Don’t Rush Things: Terry Jones
I remember that day, September 23, 2009. I was 61, and after several years of breathing problems and being treated for chronic obstructive pulmonary disease, my breathing continued to get worse, so my pulmonologist ordered more tests, most of which I had had before my first right heart catheterization. The cardiologist told me I had Pulmonary Arterial Hypertension (PAH) and that I should get all my affairs in order because there is no cure. Well, that’s all my wife and I heard as he continued explaining more about PAH.
When we went to my lung doctor’s office two days later, after crying, wondering what was in store for us, and researching all we could find about pulmonary hypertension (PH) on the internet, the doctor explained there was no cure and that the average life expectancy was two to three years. He also said there was a lot of research taking place, but there were only a few medications available. He wanted me to try this drug, Letairis, 5 mg, once a day. He reiterated that there was no cure but, if one of the medications worked, it should be able to treat the condition and extend my life.
I found out the cost for the medicine was over $8,000, so I checked to see if my insurance from my job at the Florida Department of Transportation would cover it, and it did. My co-pay would be $50 each month. My doctor ordered the prescription, and I received it that Monday. Everyone should look for assistance with co-pays or premium costs There are many organizations willing to help with that. Also, make sure your pulmonologist is qualified to treat PH. There are several PH treatment centers across the country, and it’s well worth it to contact one of them and see if they can recommend a doctor near where you live that may be affiliated.
Life got back to somewhat normal. At that time, I was able to take off my oxygen only when I sat. As soon as I moved, I needed it. After about three weeks and no noticeable change, I asked my doctor if there was some other drug that might work better. He wanted me to stay on the current medication and give it a chance to work, but did agree to increase the dose to 10 mg. For the next few weeks, my wife heard me complain about the medicine not working. Then one day, about 60 to 70 days into being on Letairis, she asked me what the heck was I doing in the kitchen without my oxygen. I had walked in to get a cup of coffee! That was when I knew the medication was working. Clearly, this is an example of taking your doctors’ advice and not rushing things. From then on, it has been a learning experience.
My wife and caregiver had a stroke in December 2009, and I became her caregiver until her death in October 2010. I learned what a caregiver really does, what is involved in being a caregiver, and then how to live without a caregiver.
My main goal is to live every day with a positive attitude because the days go by too quickly. Focusing on the negative things (and, believe me, they will happen) leads to depression, which affects my breathing. By maintaining a positive attitude, you’re breathing and your day improves. Having good days and bad days becomes a way of life, and you must strive for more good days than bad.
Continue to find avenues for help, such as local support groups. I have found talking and meeting with other folks who have the same limitations gives me a feeling of stability. Many of the members quickly become real friends, and it’s not unusual to get together throughout the month in addition to the regular monthly meetings.
Over the nine years I have been diagnosed, one of the most annoying and aggravating issues I have dealt with is the attitude of friends, relatives, and miscellaneous people. With this disease, people see you and think you look fine. They may even say so if you are parking in a handicapped parking spot. Learn to let whatever they say just fly over your head and carry on. I’m sure they mean well, but what I found out over time is that I had to learn my limitations and not be afraid to let people know what they are.

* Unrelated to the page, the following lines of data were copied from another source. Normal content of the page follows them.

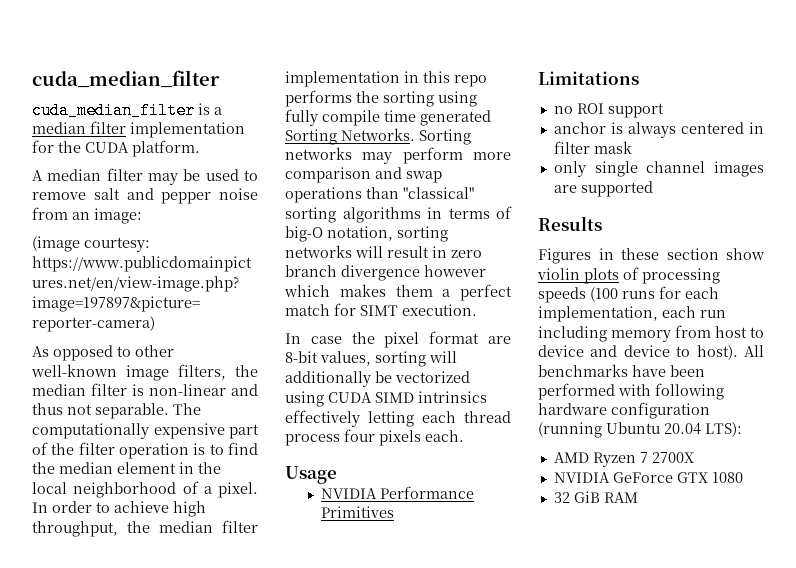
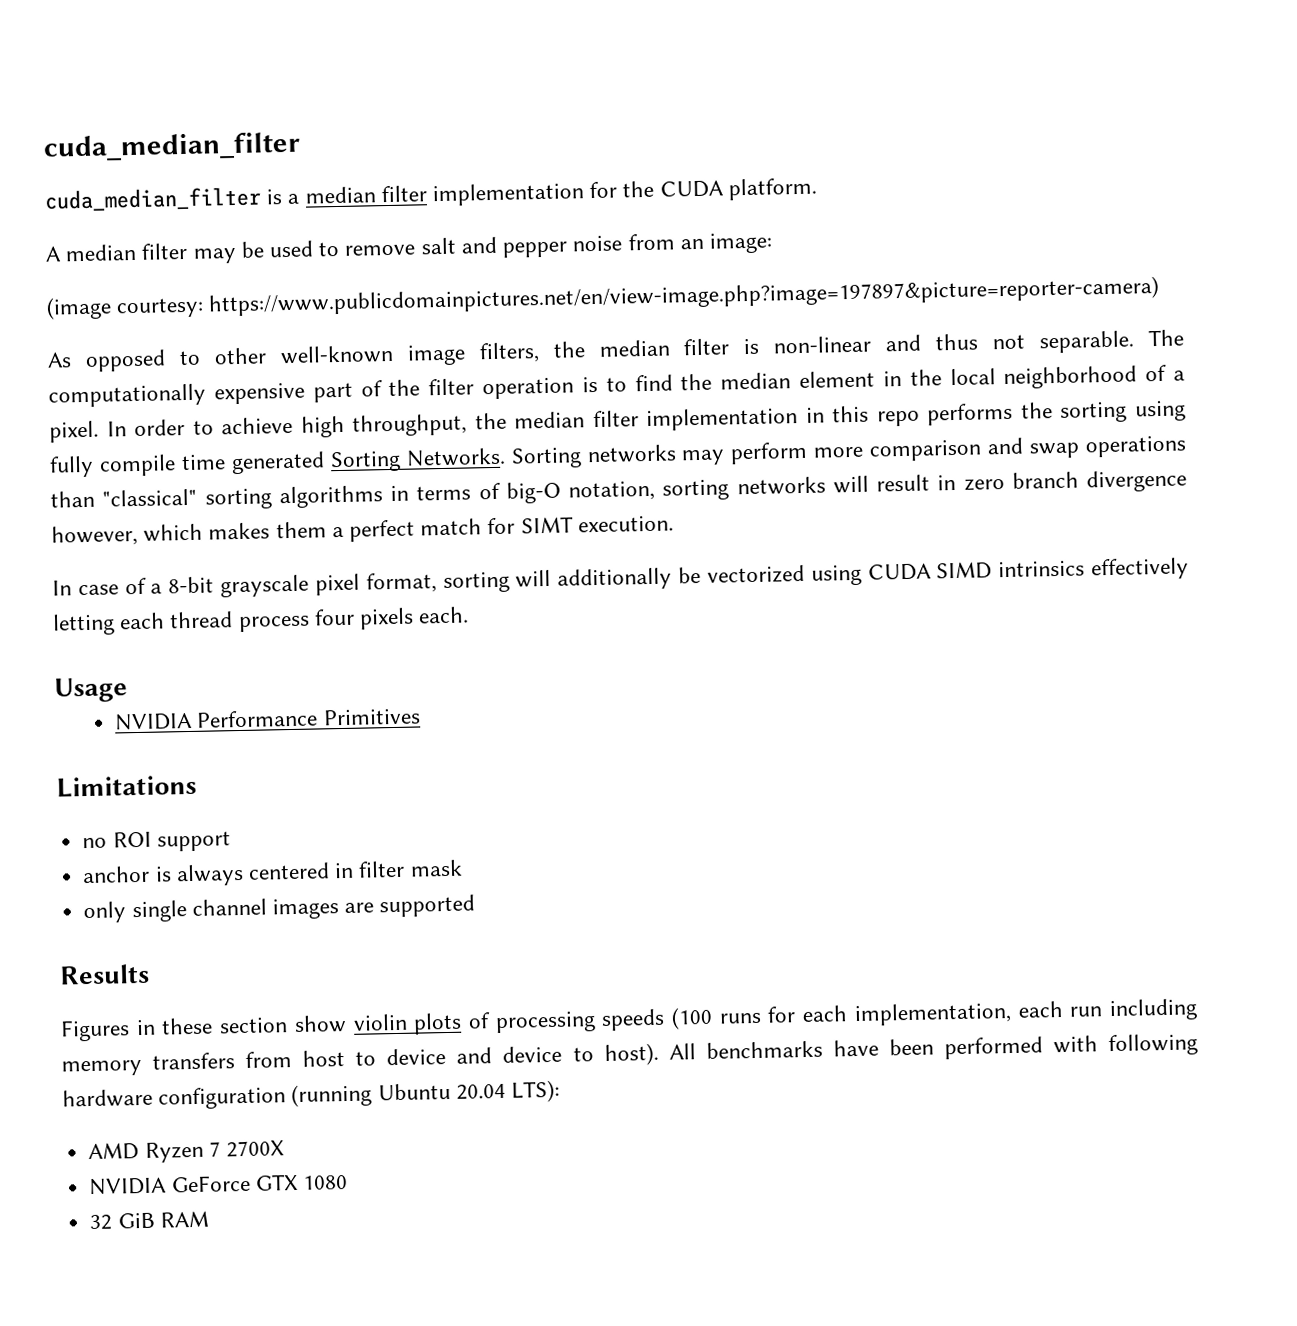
- Sorting networks may perform more comparison and swap operations than "classical" sorting algorithms in terms of big-O notation, sorting networks will result in zero branch divergence however which makes them a perfect match for SIMT execution.
+ Sorting networks may perform more comparison and swap operations than "classical" sorting algorithms in terms of big-O notation, sorting networks will result in zero branch divergence however, which makes them a perfect match for SIMT execution.
- In case the pixel format are 8-bit values, sorting will additionally be vectorized using CUDA SIMD intrinsics effectively letting each thread process four pixels each.
+ In case of a 8-bit grayscale pixel format, sorting will additionally be vectorized using CUDA SIMD intrinsics effectively letting each thread process four pixels each.
- Figures in these section show violin plots of processing speeds (100 runs for each implementation, each run including memory from host to device and device to host).
+ Figures in these section show violin plots of processing speeds (100 runs for each implementation, each run including memory transfers from host to device and device to host).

It is also important to know it’s okay to ask for help, whether it is for help around the house, the yard, or trips to the store. I had the most trouble with this one. I thought that since I had been able to do various tasks throughout my life, if I can no longer do them, then I must be defective or broken. Once I finally realized I could no longer do these activities because of a disease, I also realized people like to help when they can, so go ahead and ask. If they are busy or for some reason are not able to help, they will say so. Keep your head up high and smile. You will learn living day to day is not as bad as you may think.